§ TASK ITEM
If you see a picture in the data below, omit it and copy the rest exactly.

§ EXCERPTED RECORDS

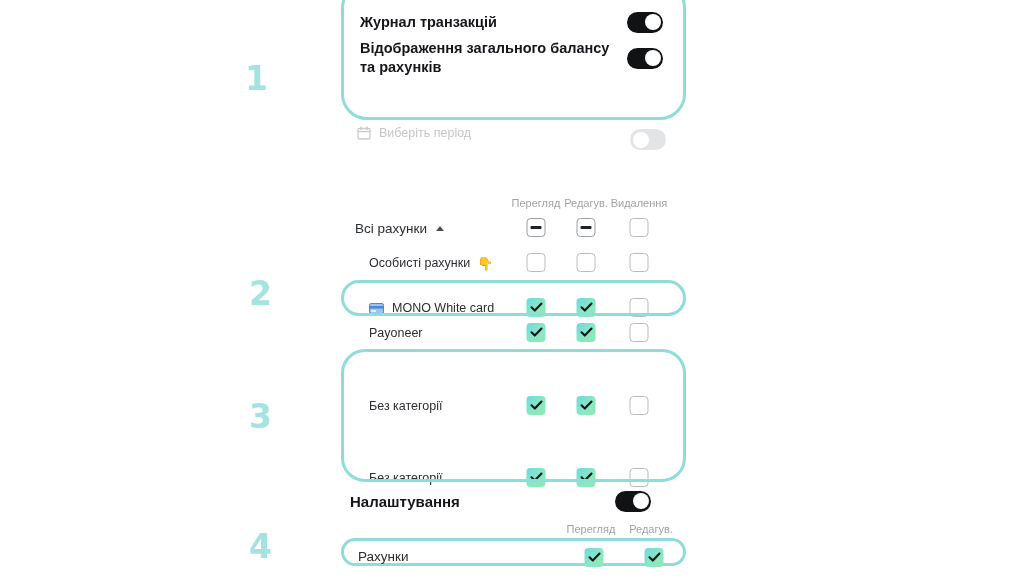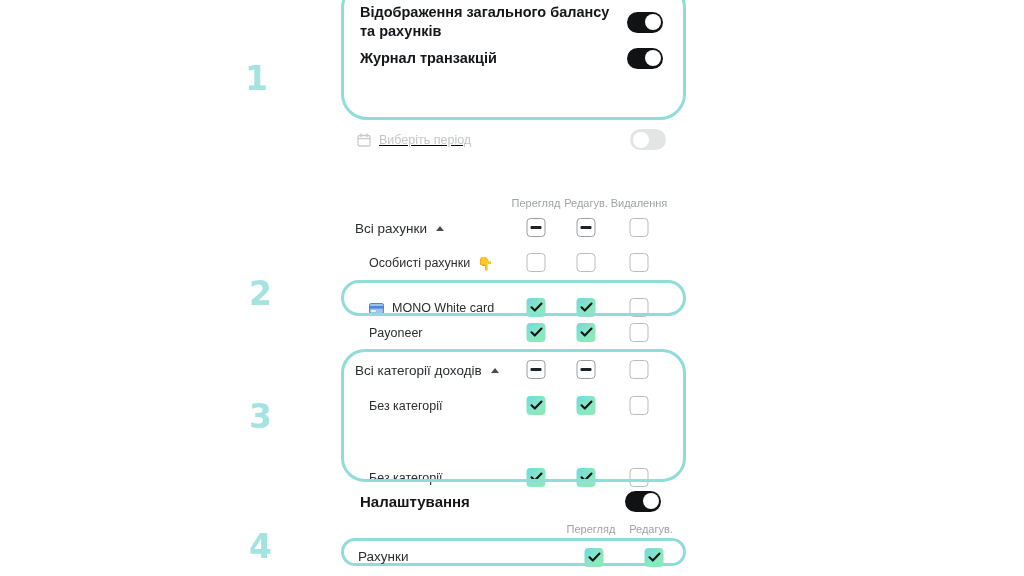"Відображення загального балансу та" div.trow { order: before "Журнал транзакцій" -> after "Журнал транзакцій" }
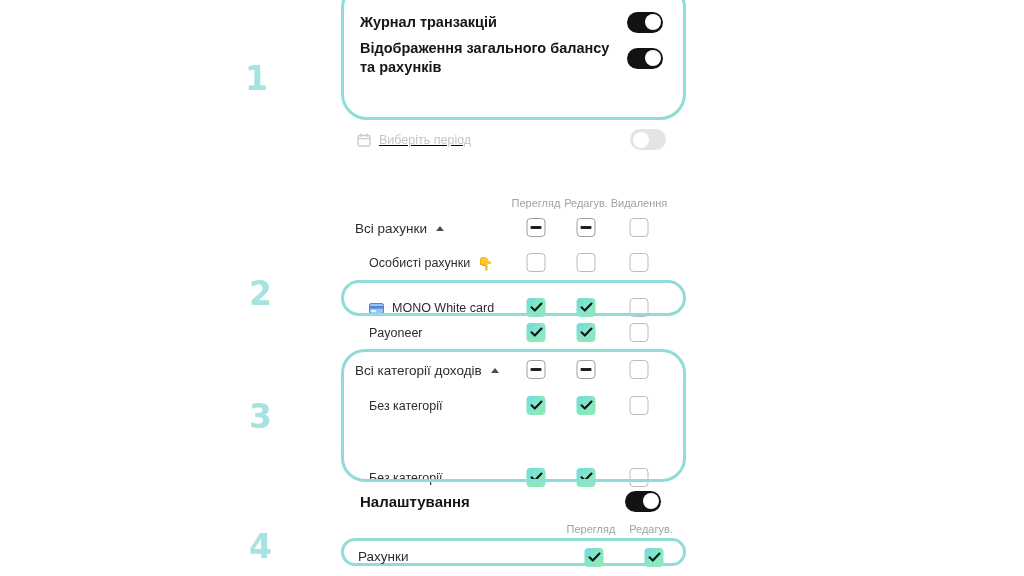"Виберіть період" .cp-sub { margin-top: 7px -> none; text-decoration: underline -> none }
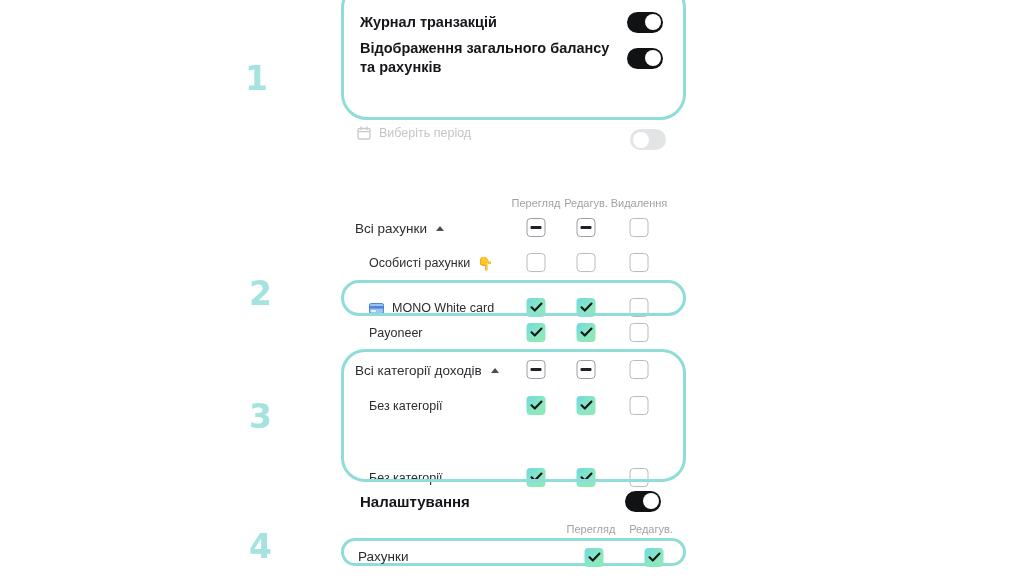"Всі категорії доходів" div.prow { html: <div> <span> <span>Всі категорії доходів</span> <i></i> </span> <span></span> <span></span> <span></span> </div> -> none }
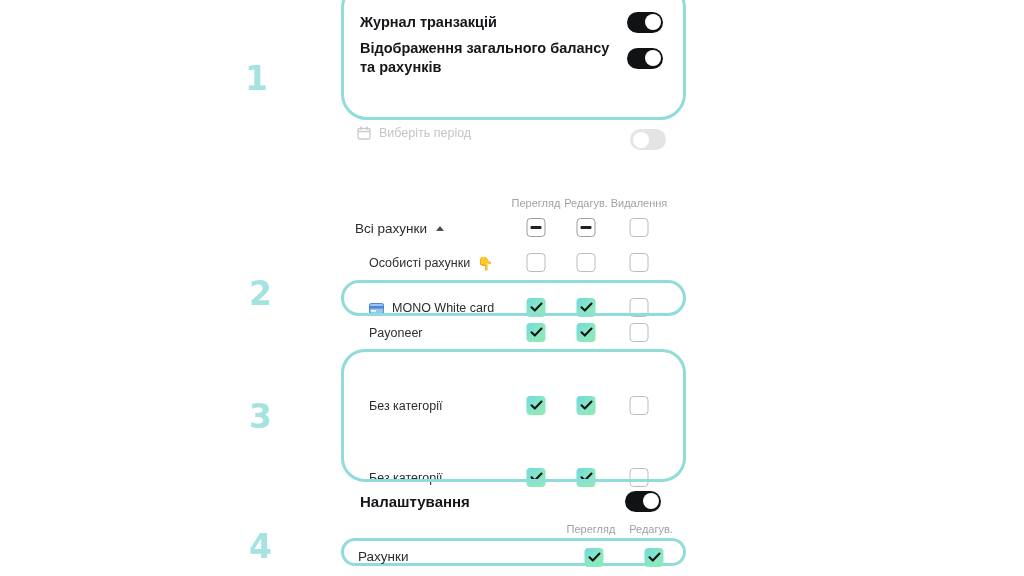"Налаштування" #settings-row { left: 360px -> 350px }
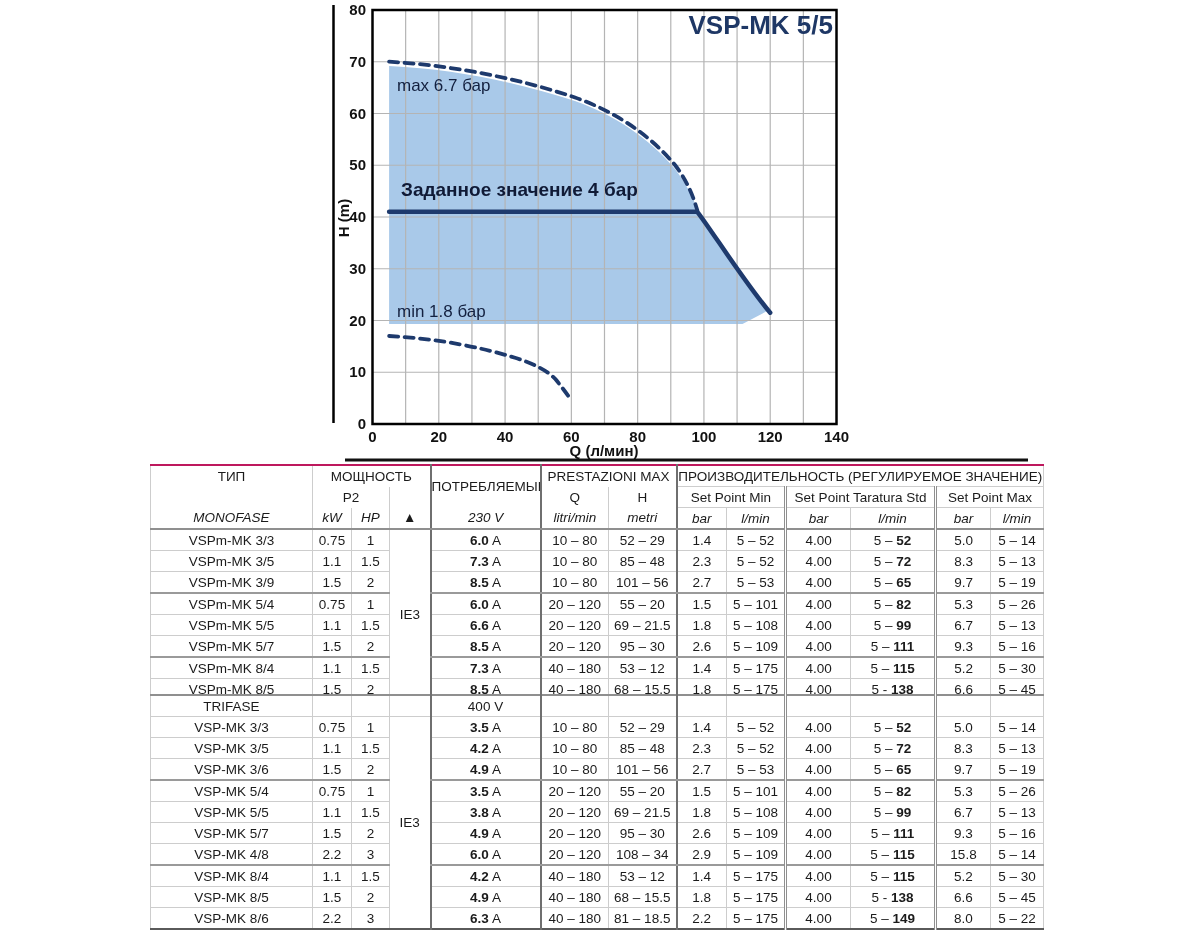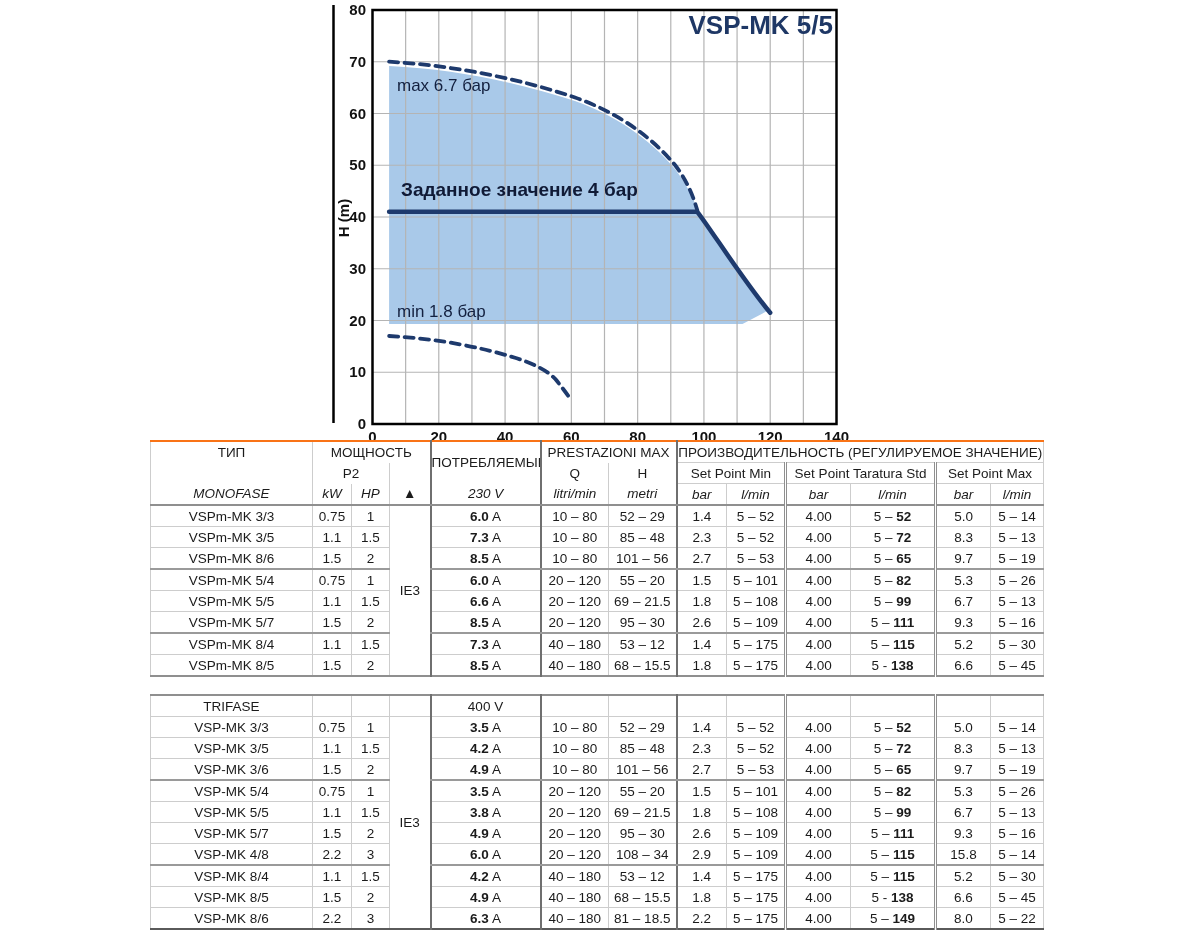"ТИП" #table-mono { border-top: 2px solid #f97316 -> 2px solid #be185d; top: 440px -> 464px }
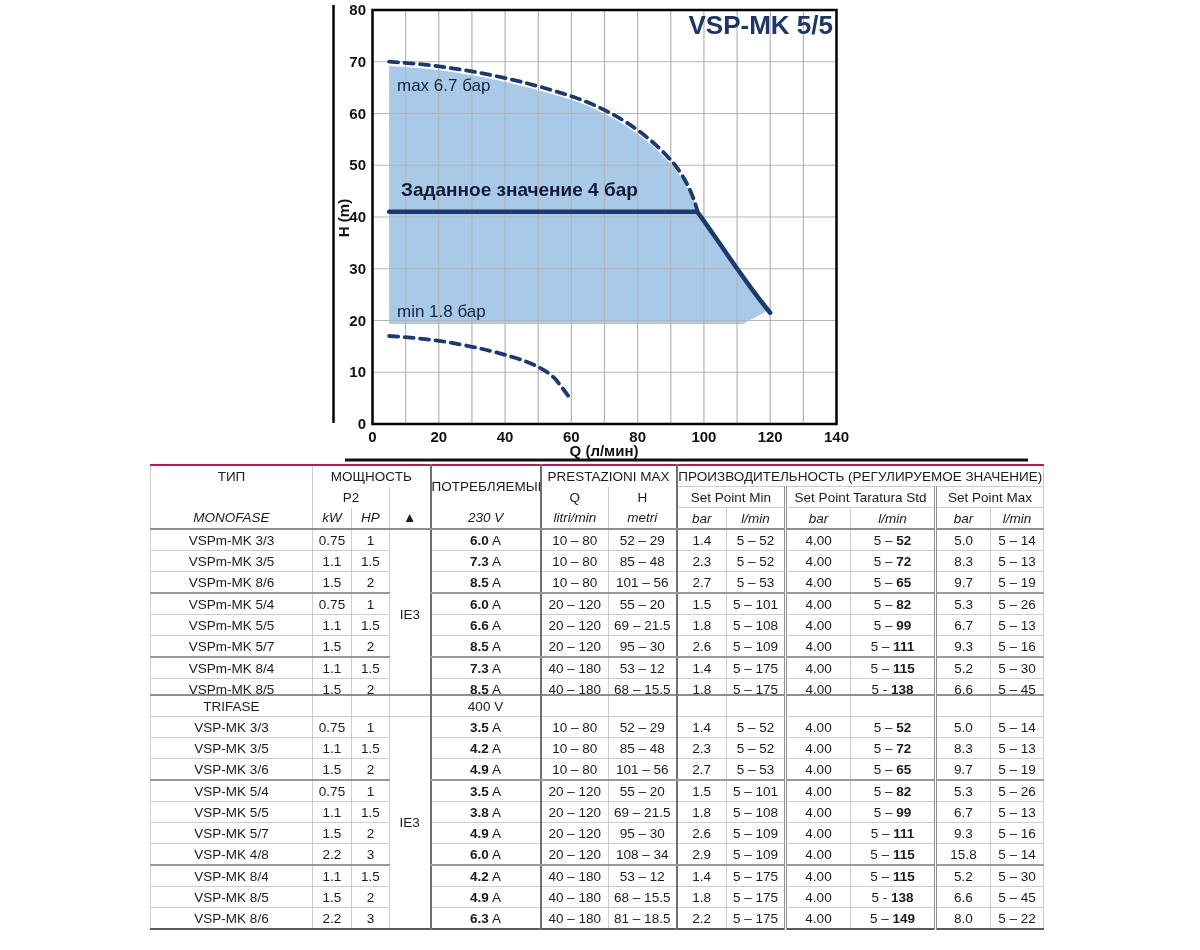"VSPm-MK 8/6" td.left { text: 8/6 -> 3/9 }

§ SOLUTION TO THE PROBLEM
"Відображення загального балансу та" div.trow { order: before "Журнал транзакцій" -> after "Журнал транзакцій" }
"Виберіть період" .cp-sub { margin-top: 7px -> none; text-decoration: underline -> none }
"Всі категорії доходів" div.prow { html: <div> <span> <span>Всі категорії доходів</span> <i></i> </span> <span></span> <span></span> <span></span> </div> -> none }
"Налаштування" #settings-row { left: 360px -> 350px }
"ТИП" #table-mono { border-top: 2px solid #f97316 -> 2px solid #be185d; top: 440px -> 464px }
"VSPm-MK 8/6" td.left { text: 8/6 -> 3/9 }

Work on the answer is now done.